RECORDS SUPPLIED:
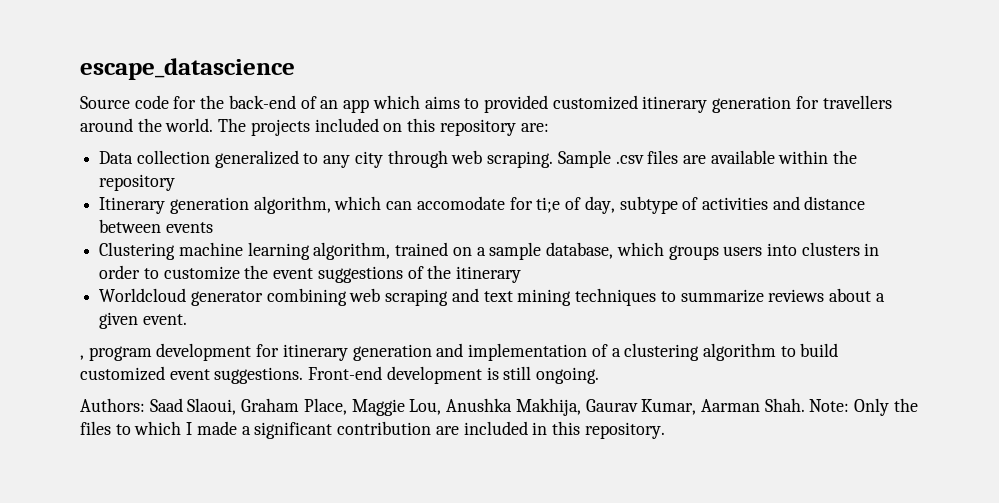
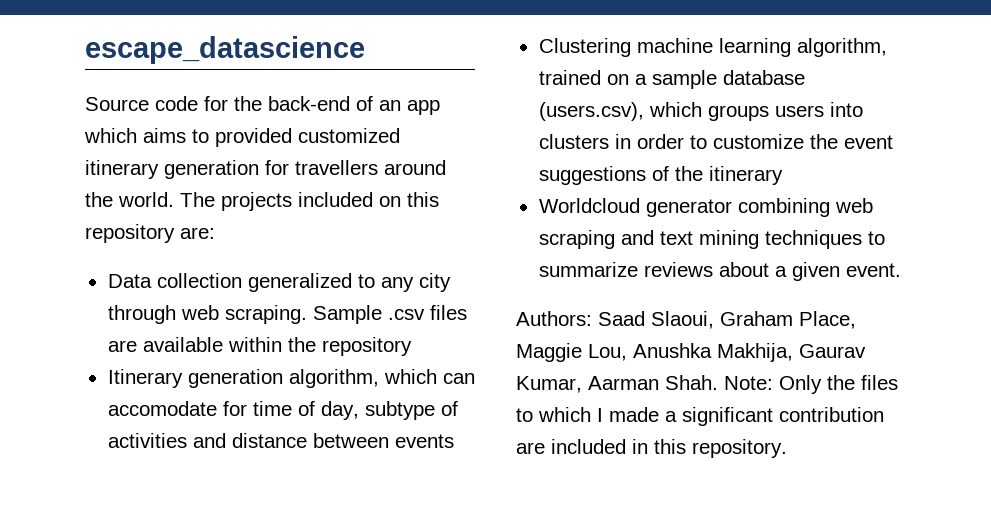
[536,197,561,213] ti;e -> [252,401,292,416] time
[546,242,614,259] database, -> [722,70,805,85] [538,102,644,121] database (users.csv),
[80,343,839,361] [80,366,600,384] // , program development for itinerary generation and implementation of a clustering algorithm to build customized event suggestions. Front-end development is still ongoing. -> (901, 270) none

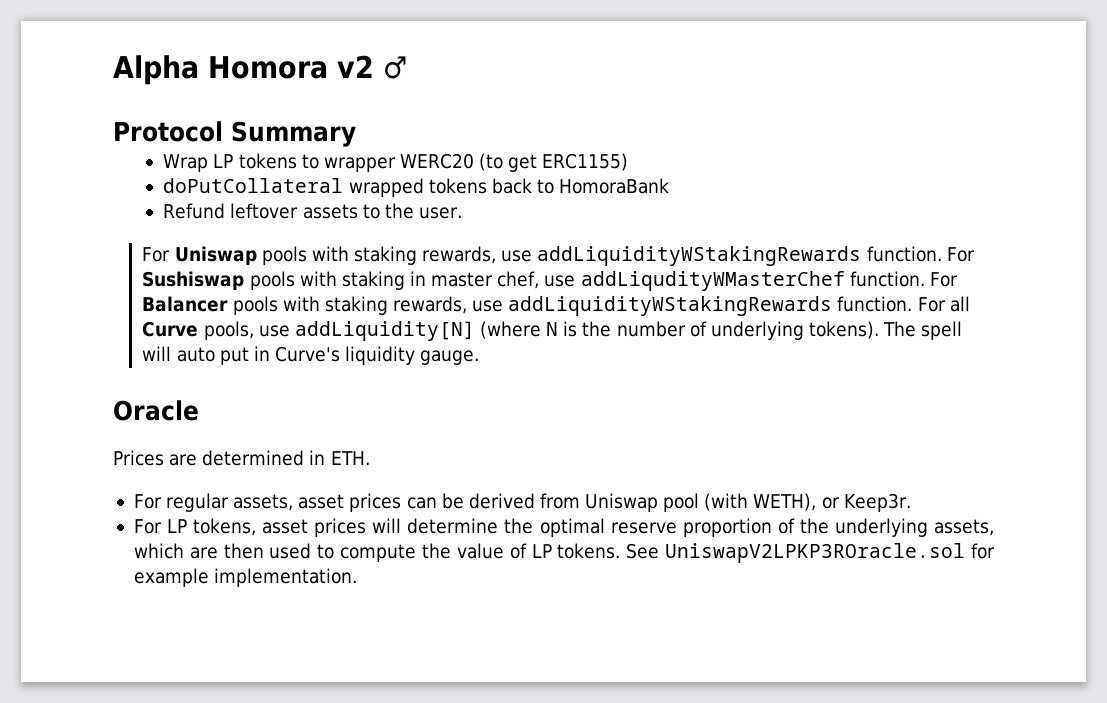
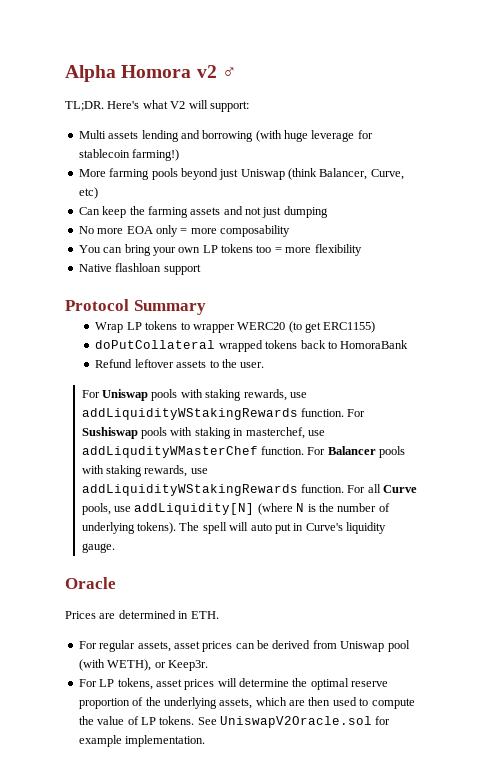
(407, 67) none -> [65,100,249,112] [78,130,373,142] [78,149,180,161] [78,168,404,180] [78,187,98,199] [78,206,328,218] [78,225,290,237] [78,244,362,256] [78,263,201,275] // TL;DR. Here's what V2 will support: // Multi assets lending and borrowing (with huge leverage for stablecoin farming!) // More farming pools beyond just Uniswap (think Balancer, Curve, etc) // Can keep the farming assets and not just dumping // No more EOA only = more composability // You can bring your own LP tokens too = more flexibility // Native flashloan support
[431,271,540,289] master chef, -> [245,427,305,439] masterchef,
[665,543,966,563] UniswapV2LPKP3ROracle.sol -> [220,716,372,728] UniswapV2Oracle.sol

* * *

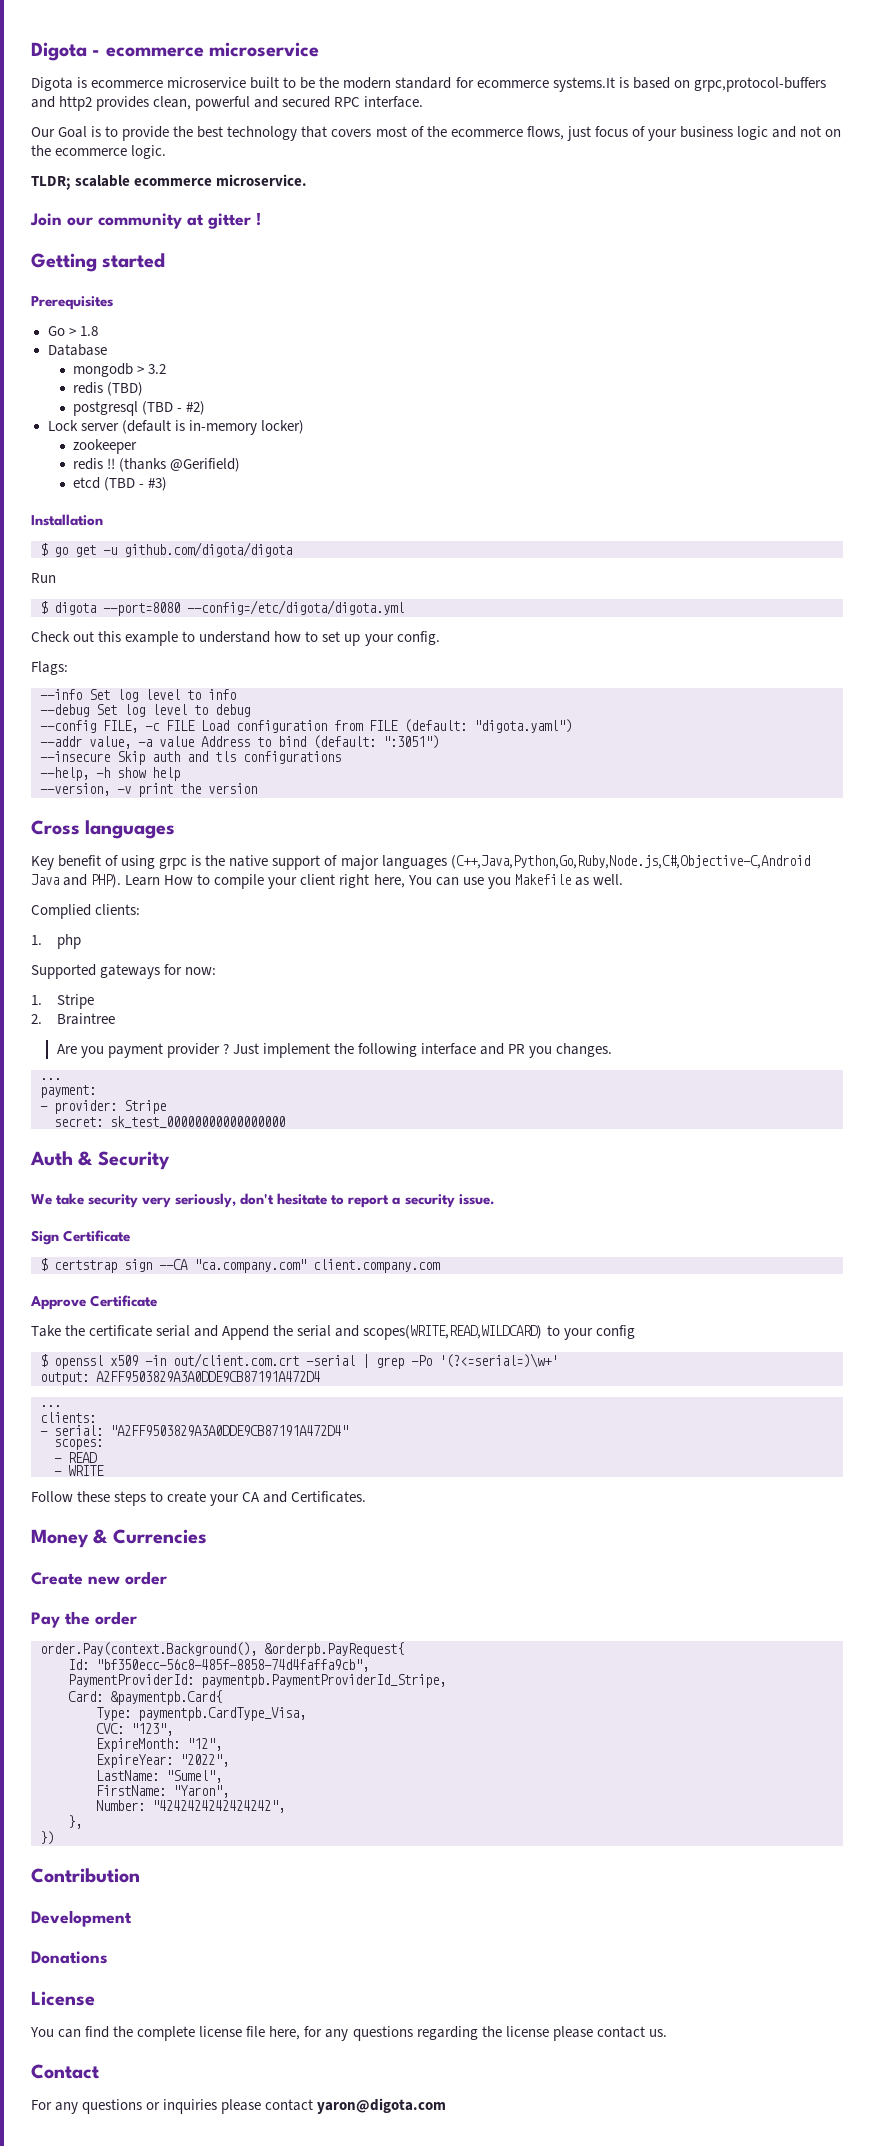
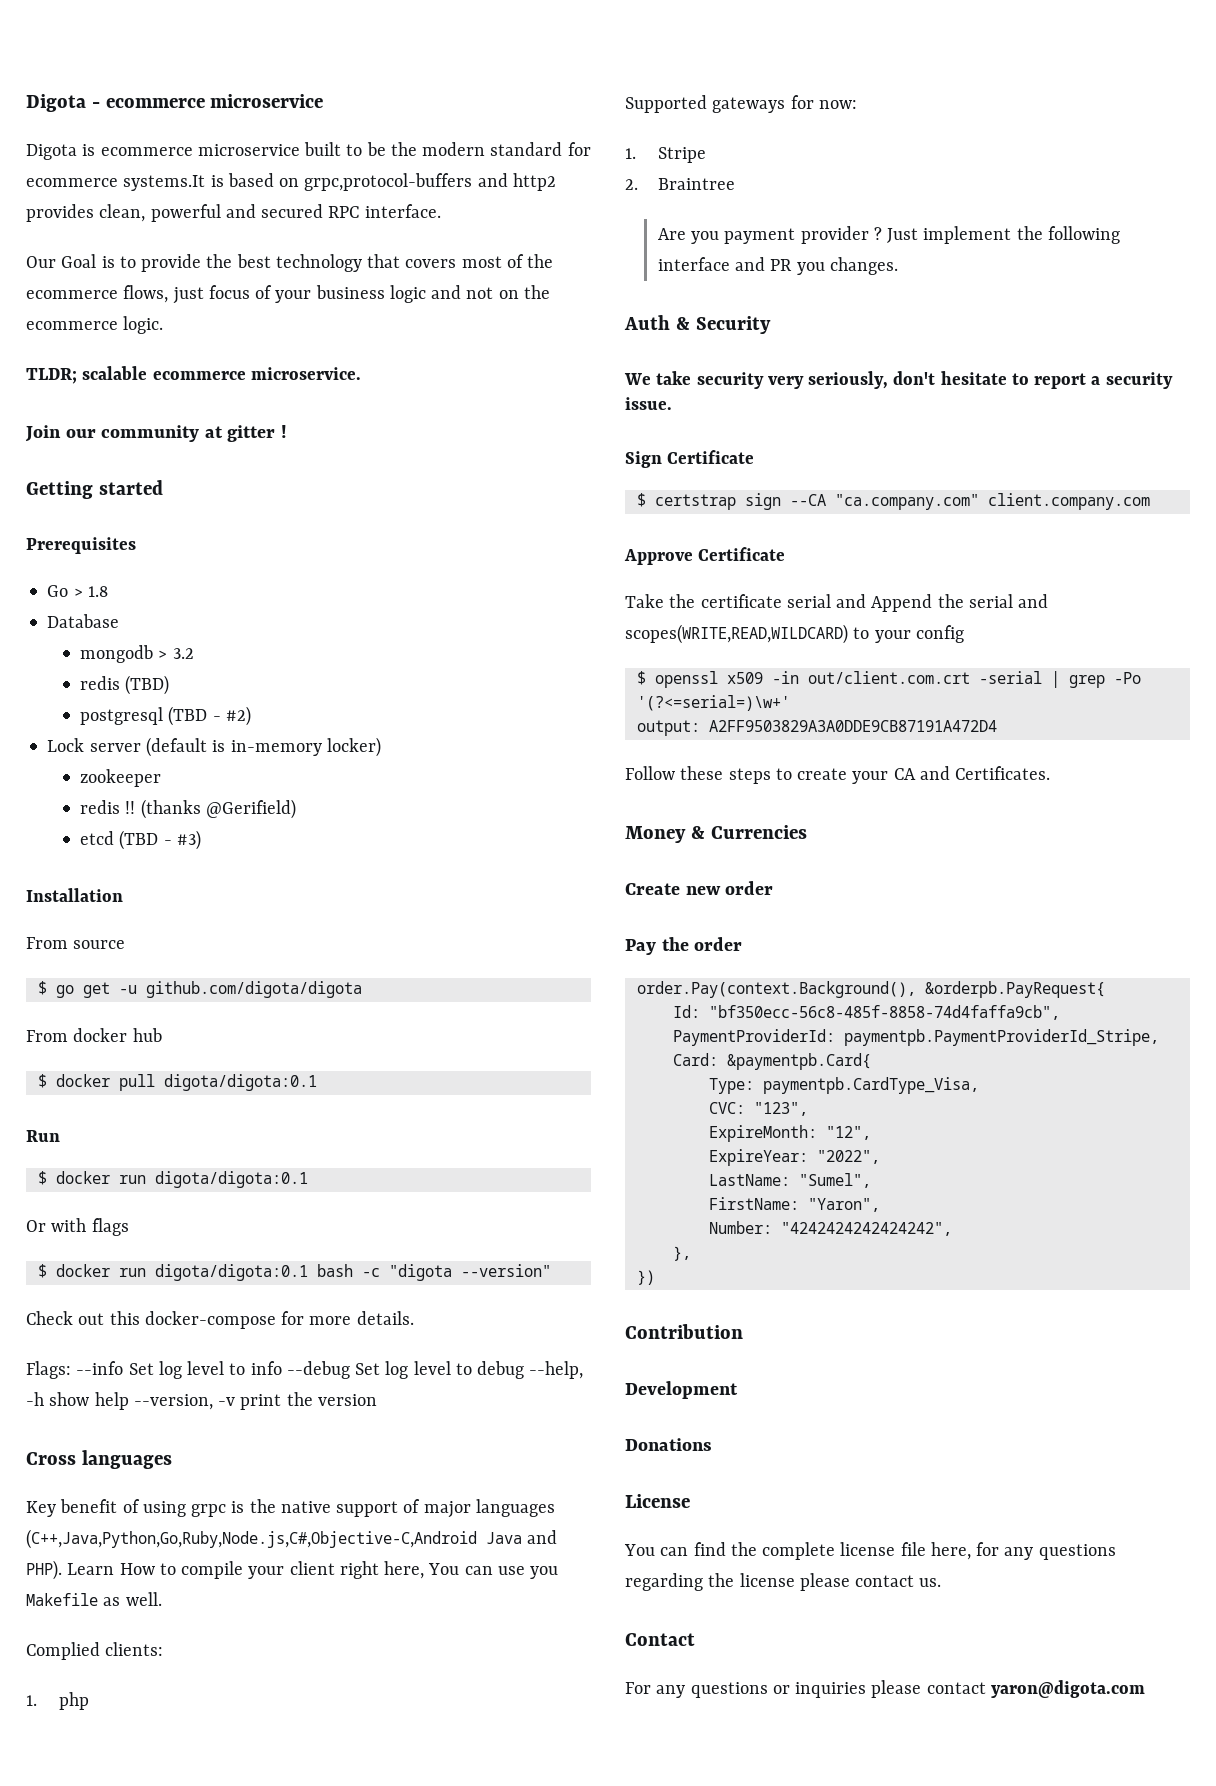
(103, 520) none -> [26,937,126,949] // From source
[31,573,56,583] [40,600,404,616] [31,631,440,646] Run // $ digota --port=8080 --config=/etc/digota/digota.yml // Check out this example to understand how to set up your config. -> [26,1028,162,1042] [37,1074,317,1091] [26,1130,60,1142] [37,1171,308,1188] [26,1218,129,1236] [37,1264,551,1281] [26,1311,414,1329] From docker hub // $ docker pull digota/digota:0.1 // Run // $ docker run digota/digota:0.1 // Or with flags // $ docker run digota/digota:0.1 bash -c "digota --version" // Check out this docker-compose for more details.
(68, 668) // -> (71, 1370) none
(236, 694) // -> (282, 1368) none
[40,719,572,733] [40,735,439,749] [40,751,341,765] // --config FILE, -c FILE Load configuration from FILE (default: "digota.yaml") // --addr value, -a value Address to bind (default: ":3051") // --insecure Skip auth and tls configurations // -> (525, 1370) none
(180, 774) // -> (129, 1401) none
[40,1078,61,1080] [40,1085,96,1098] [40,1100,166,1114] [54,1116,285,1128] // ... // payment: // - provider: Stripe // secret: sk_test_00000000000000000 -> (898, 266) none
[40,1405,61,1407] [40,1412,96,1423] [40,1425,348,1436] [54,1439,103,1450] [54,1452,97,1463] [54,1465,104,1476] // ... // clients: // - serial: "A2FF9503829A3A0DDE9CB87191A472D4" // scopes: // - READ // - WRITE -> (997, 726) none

---

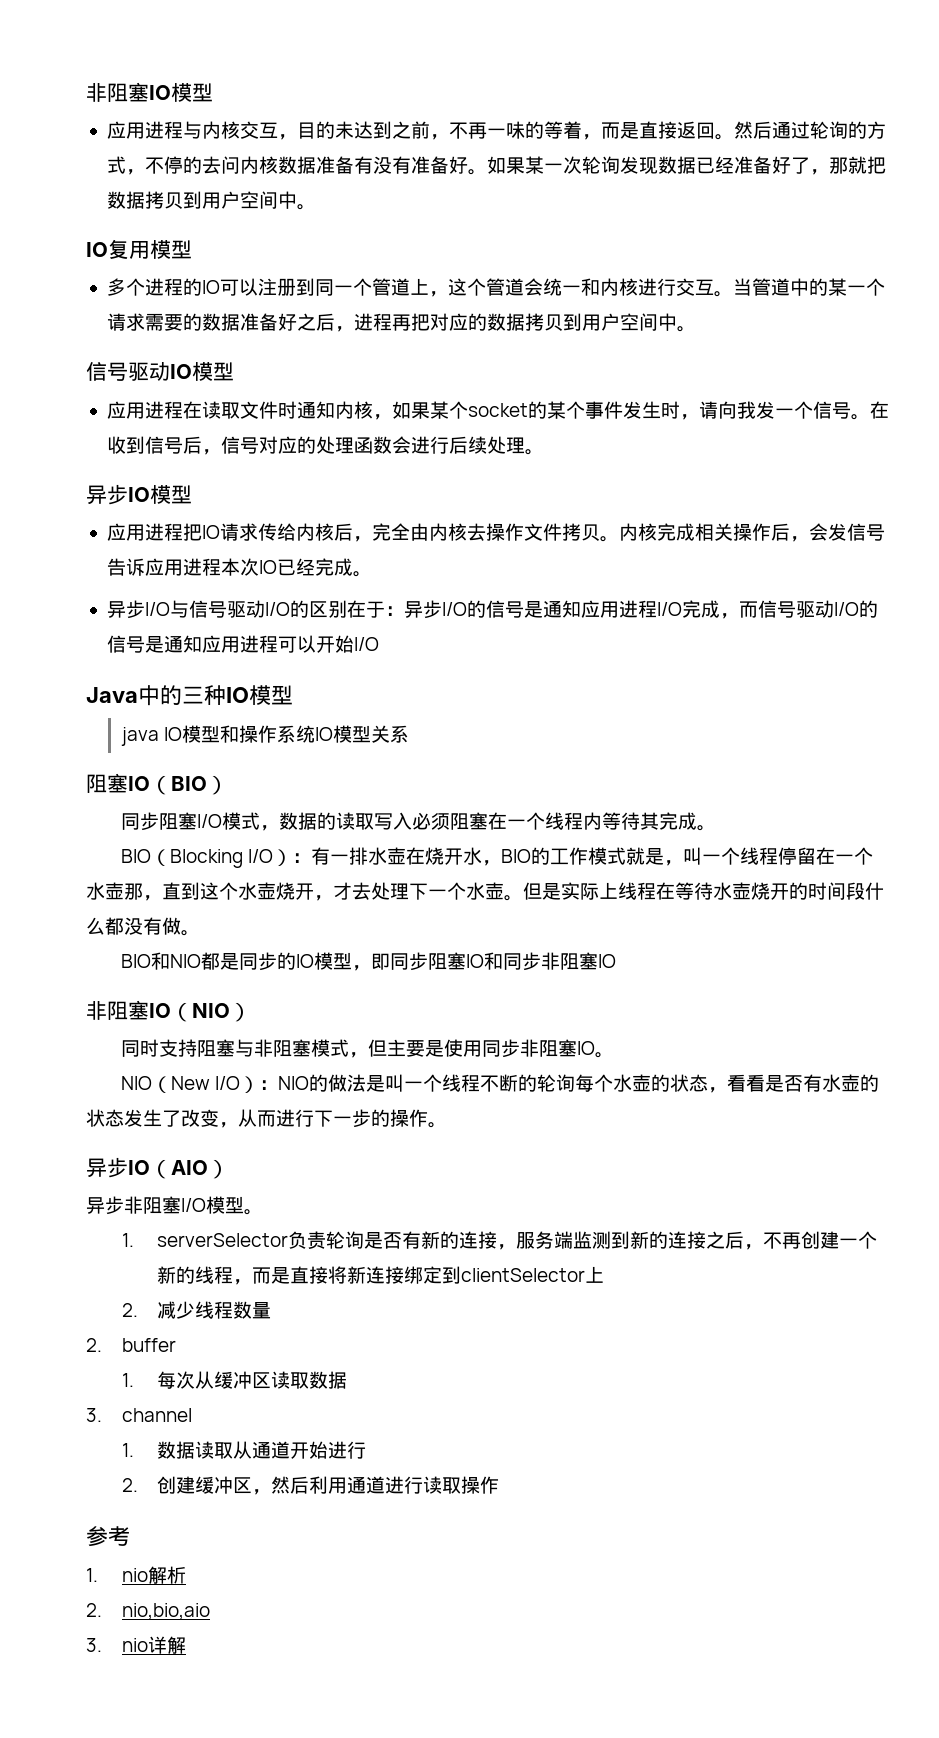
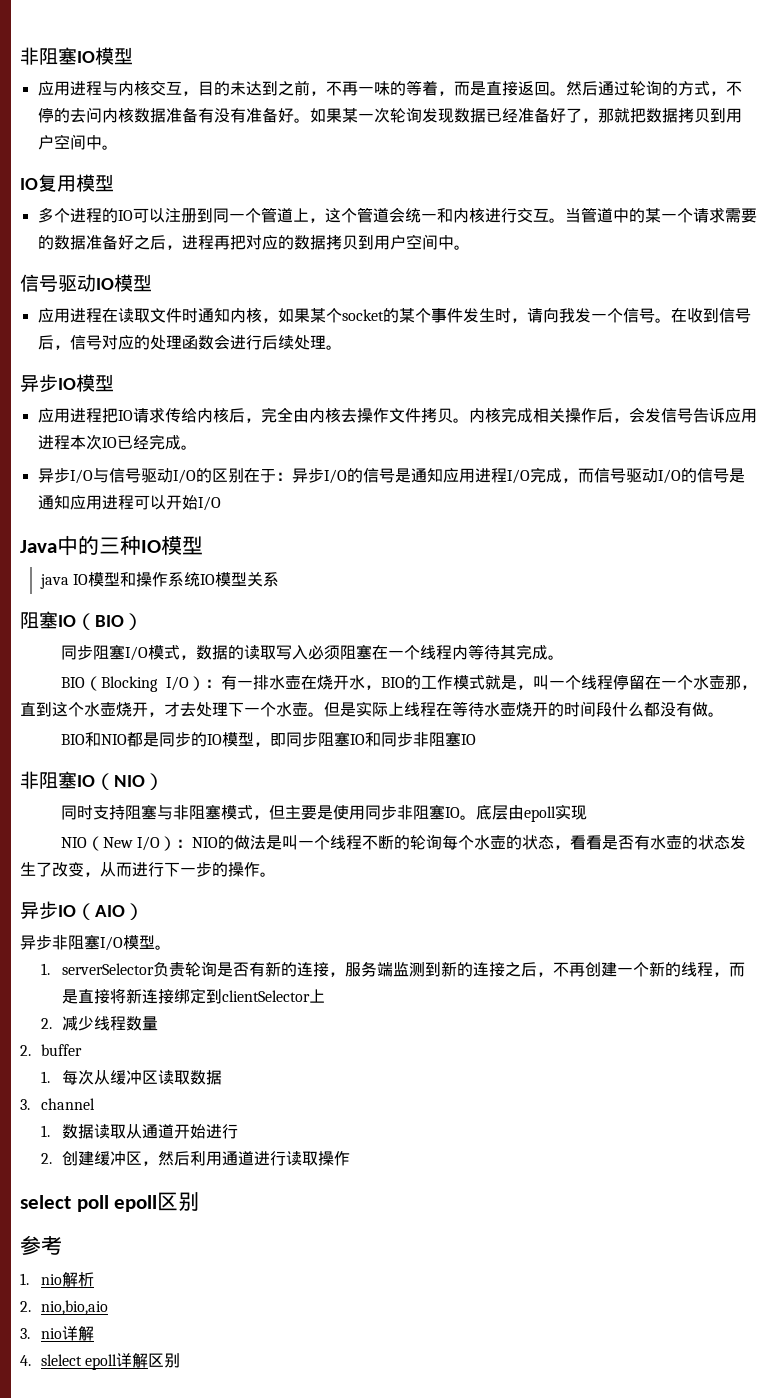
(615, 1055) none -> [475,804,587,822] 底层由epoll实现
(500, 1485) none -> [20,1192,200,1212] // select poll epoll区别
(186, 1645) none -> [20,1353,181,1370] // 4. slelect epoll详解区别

TASK ITEM:
Send back an exact copy of only the lines from the line with "[536,197,561,213] ti;e ->" up to and including the line with "[80,343,839,361] [80,366,600,384] //" in the data above.

OUTPUT FOR THIS TASK:
[536,197,561,213] ti;e -> [252,401,292,416] time
[546,242,614,259] database, -> [722,70,805,85] [538,102,644,121] database (users.csv),
[80,343,839,361] [80,366,600,384] // , program development for itinerary generation and implementation of a clustering algorithm to build customized event suggestions. Front-end development is still ongoing. -> (901, 270) none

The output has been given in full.